Aim of the task = Using only the entries below, copy exactly the lines that begin at the one with "margin-right: 0 ->" and end at the one with "html: none ->", both included. Drop the pictures.

Information given =

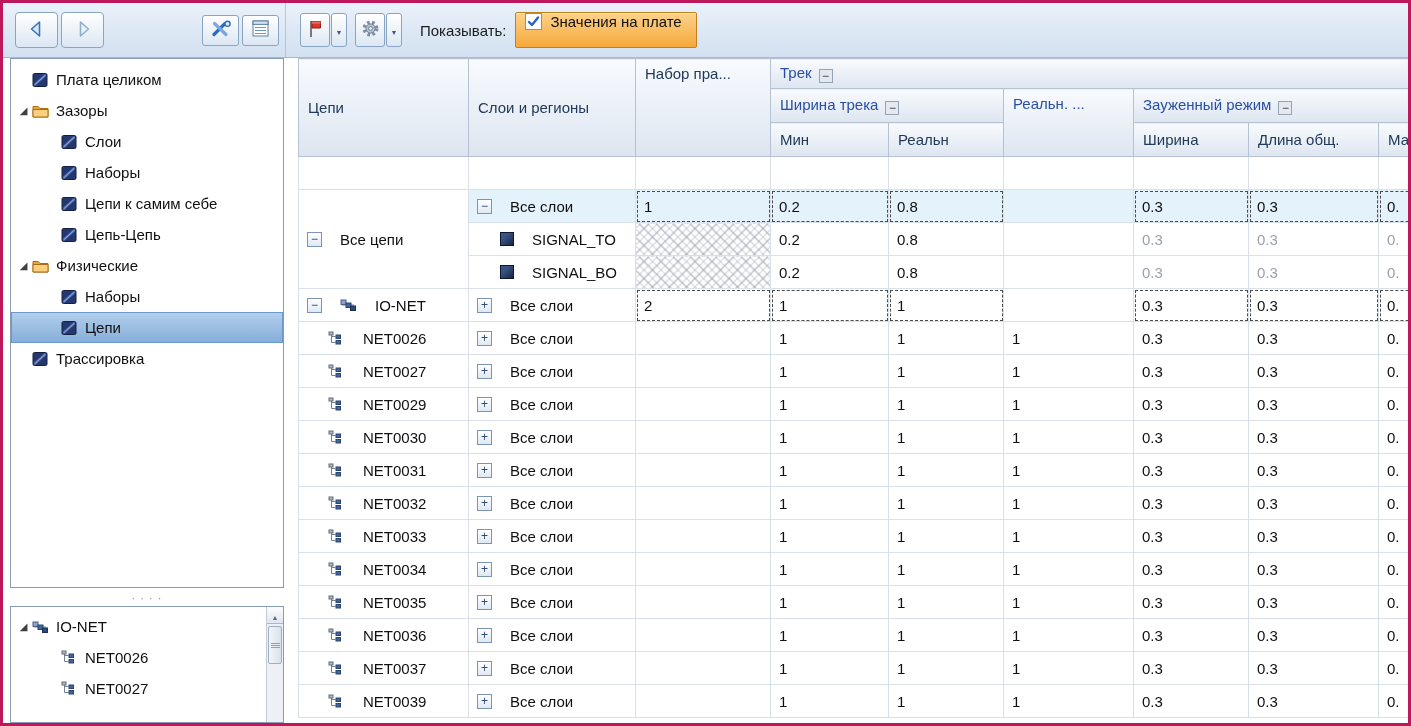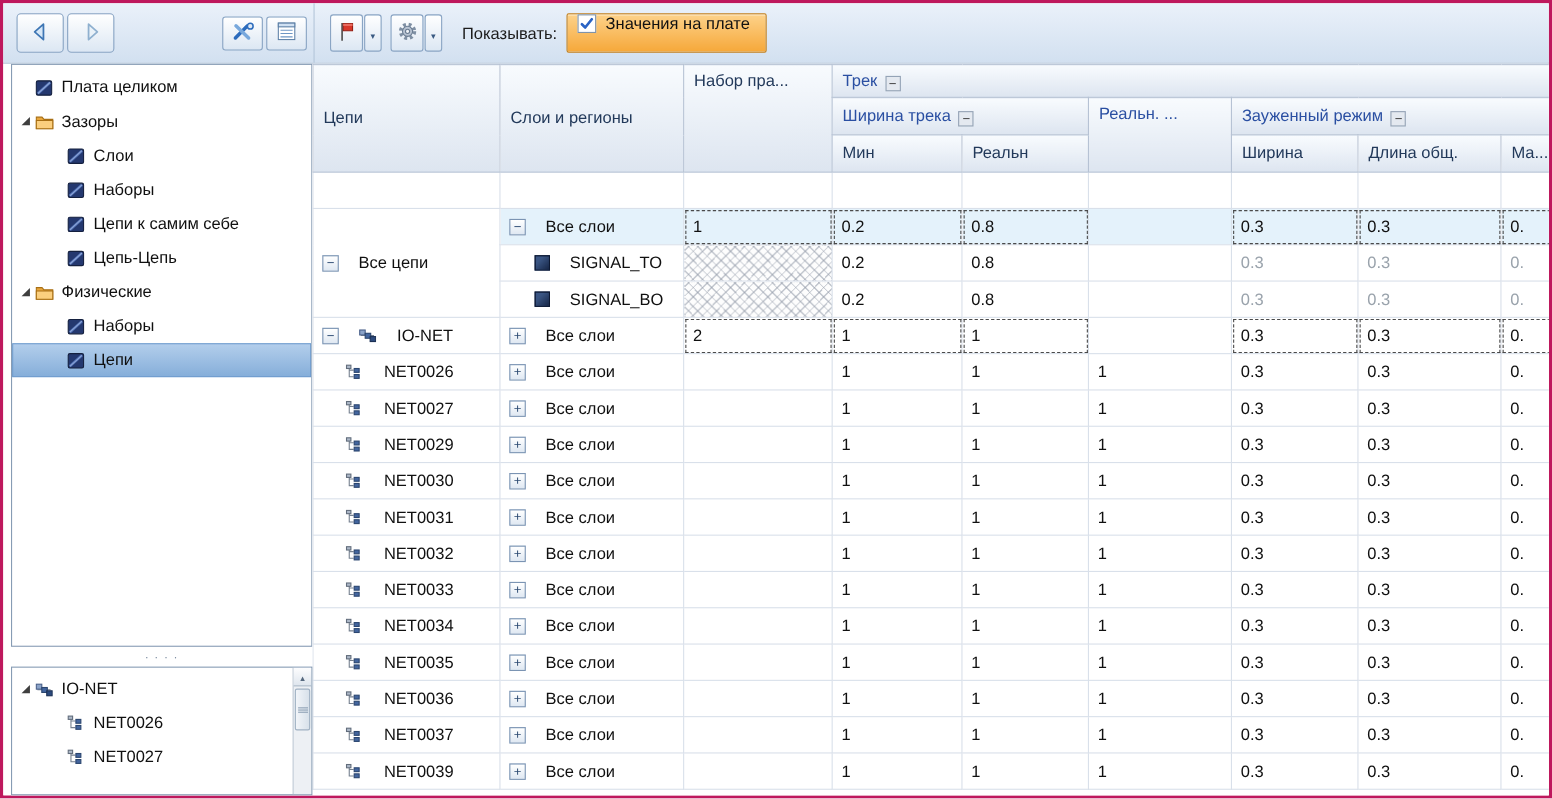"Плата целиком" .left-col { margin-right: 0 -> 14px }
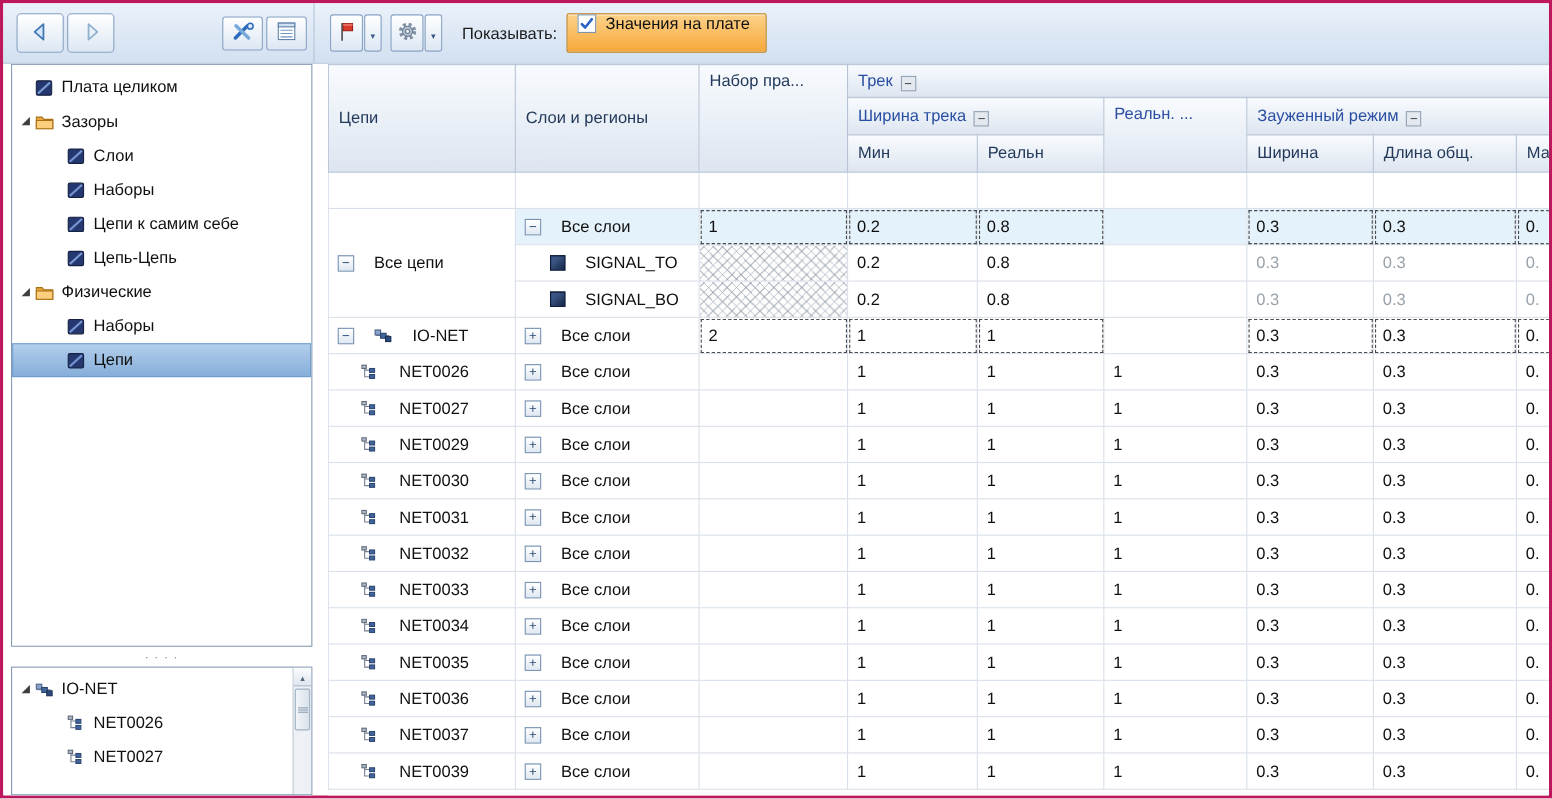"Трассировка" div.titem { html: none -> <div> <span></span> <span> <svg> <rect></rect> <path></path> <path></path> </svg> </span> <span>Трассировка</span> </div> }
* * *
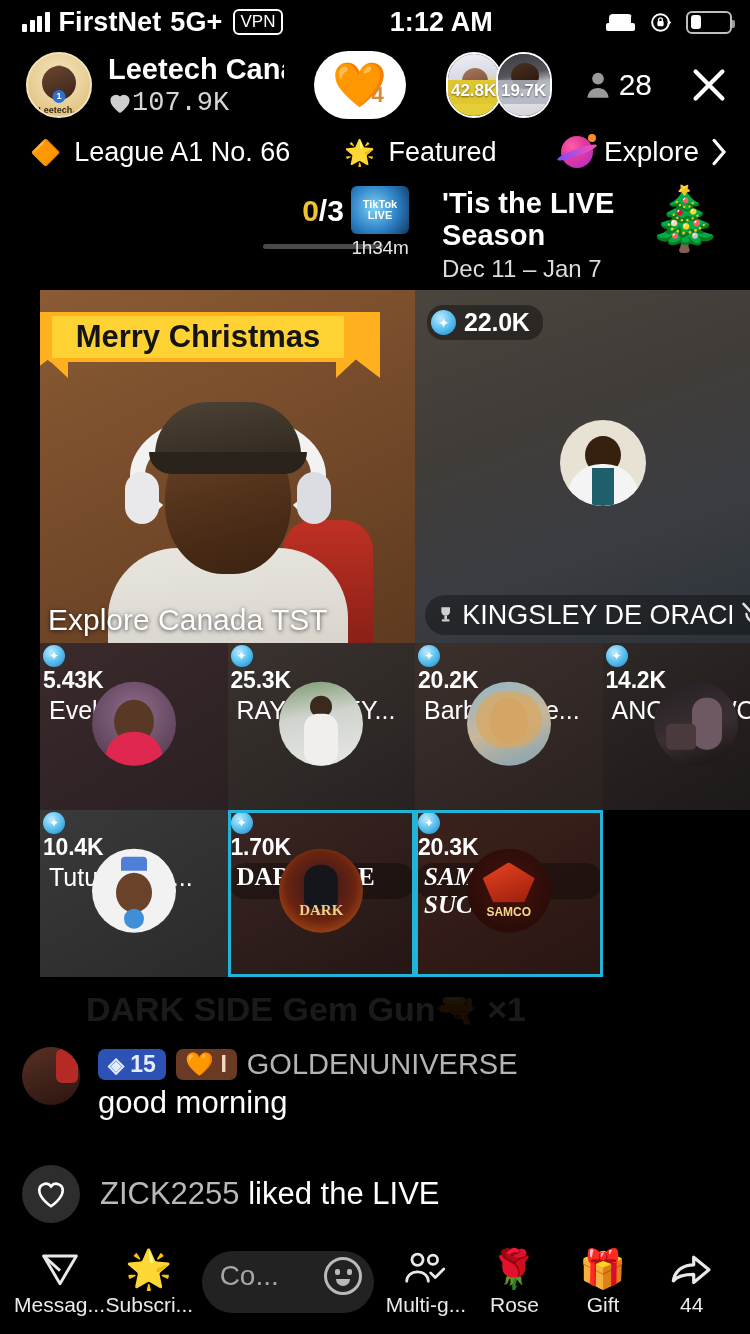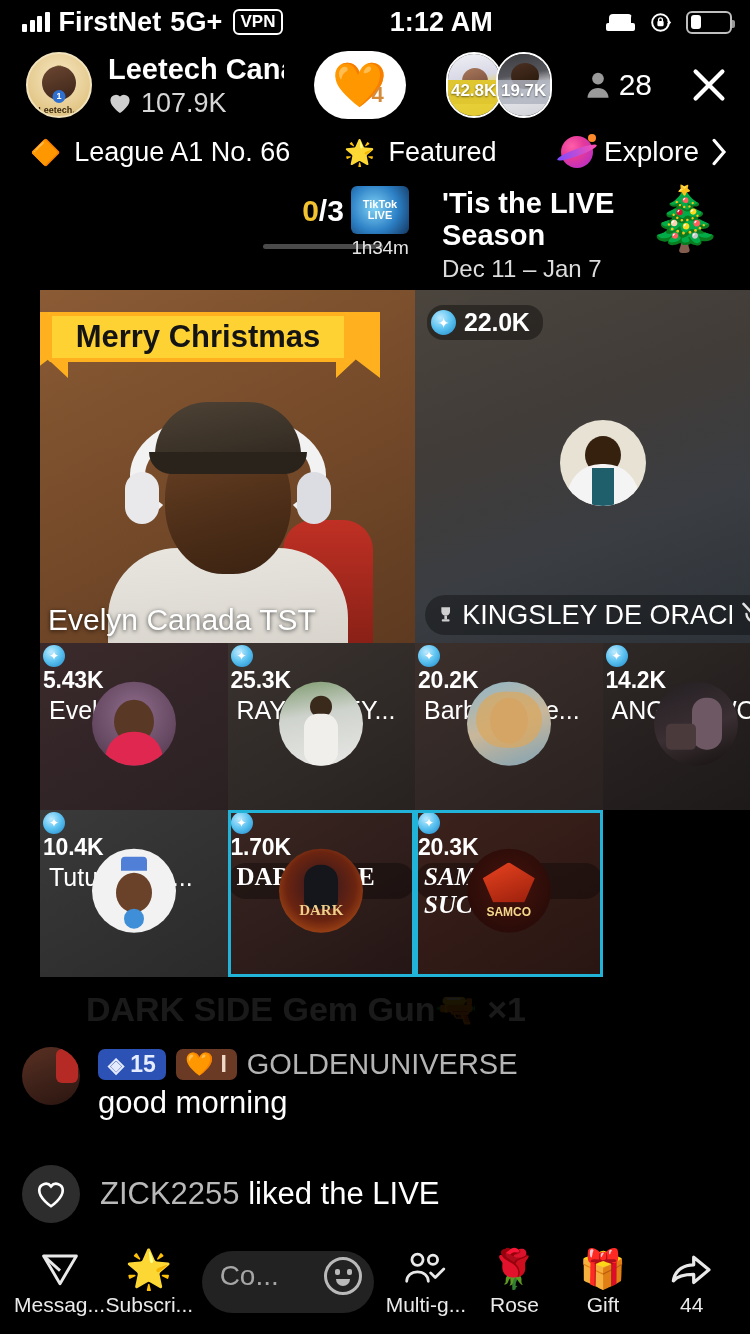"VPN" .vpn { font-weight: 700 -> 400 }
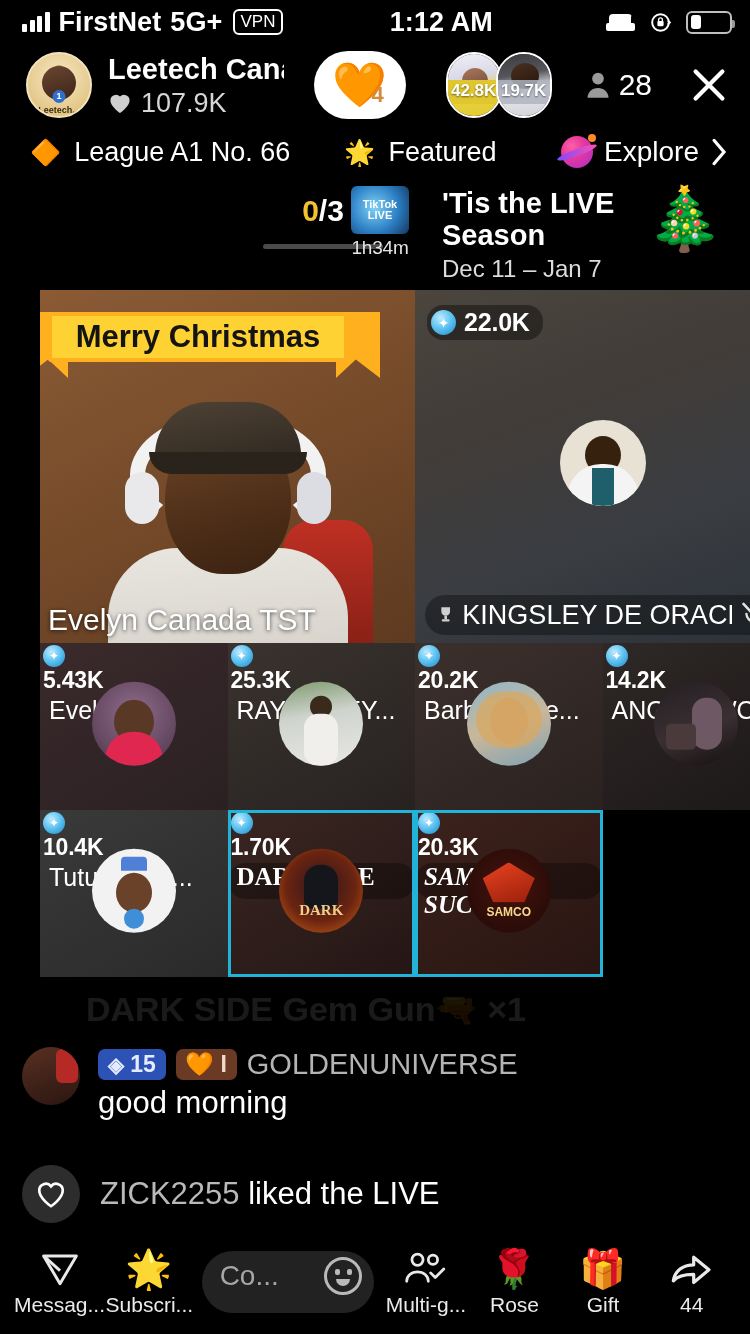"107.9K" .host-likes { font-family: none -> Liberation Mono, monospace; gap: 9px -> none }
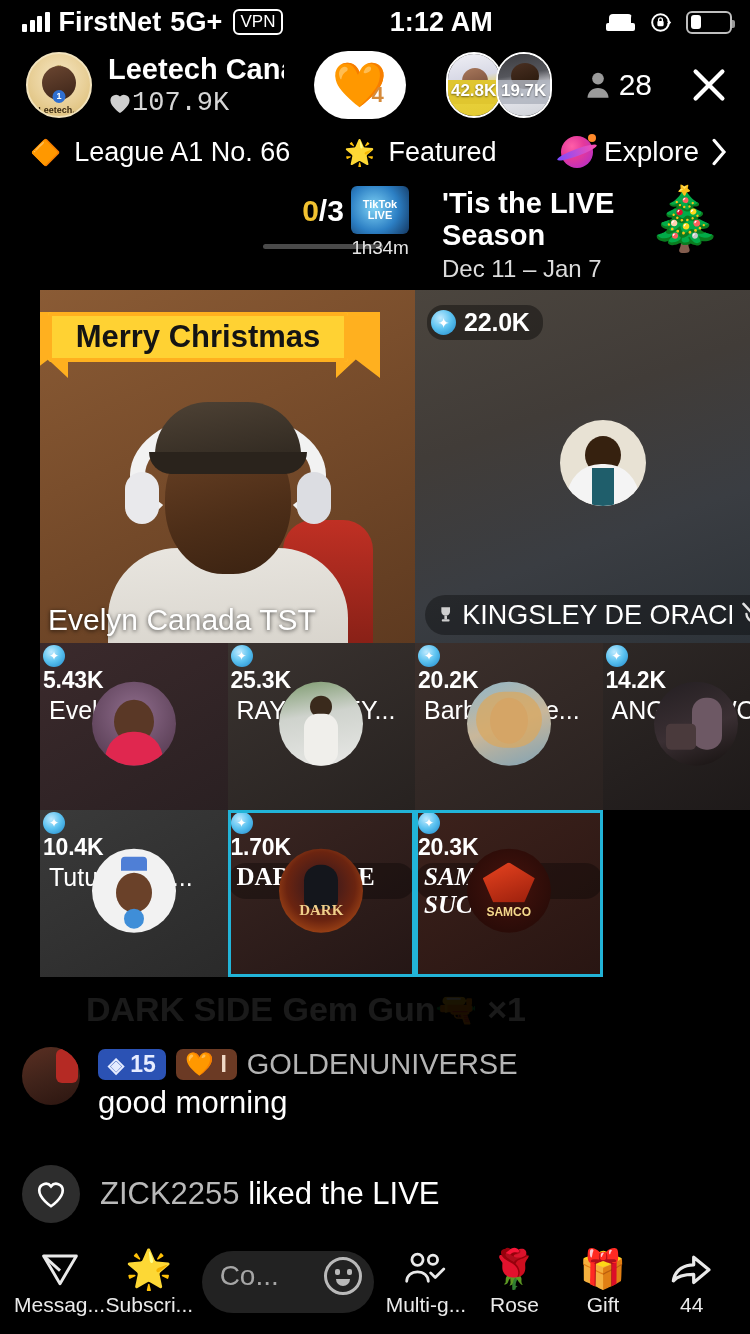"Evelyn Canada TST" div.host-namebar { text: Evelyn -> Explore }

Reply to the task =
"Плата целиком" .left-col { margin-right: 0 -> 14px }
"Трассировка" div.titem { html: none -> <div> <span></span> <span> <svg> <rect></rect> <path></path> <path></path> </svg> </span> <span>Трассировка</span> </div> }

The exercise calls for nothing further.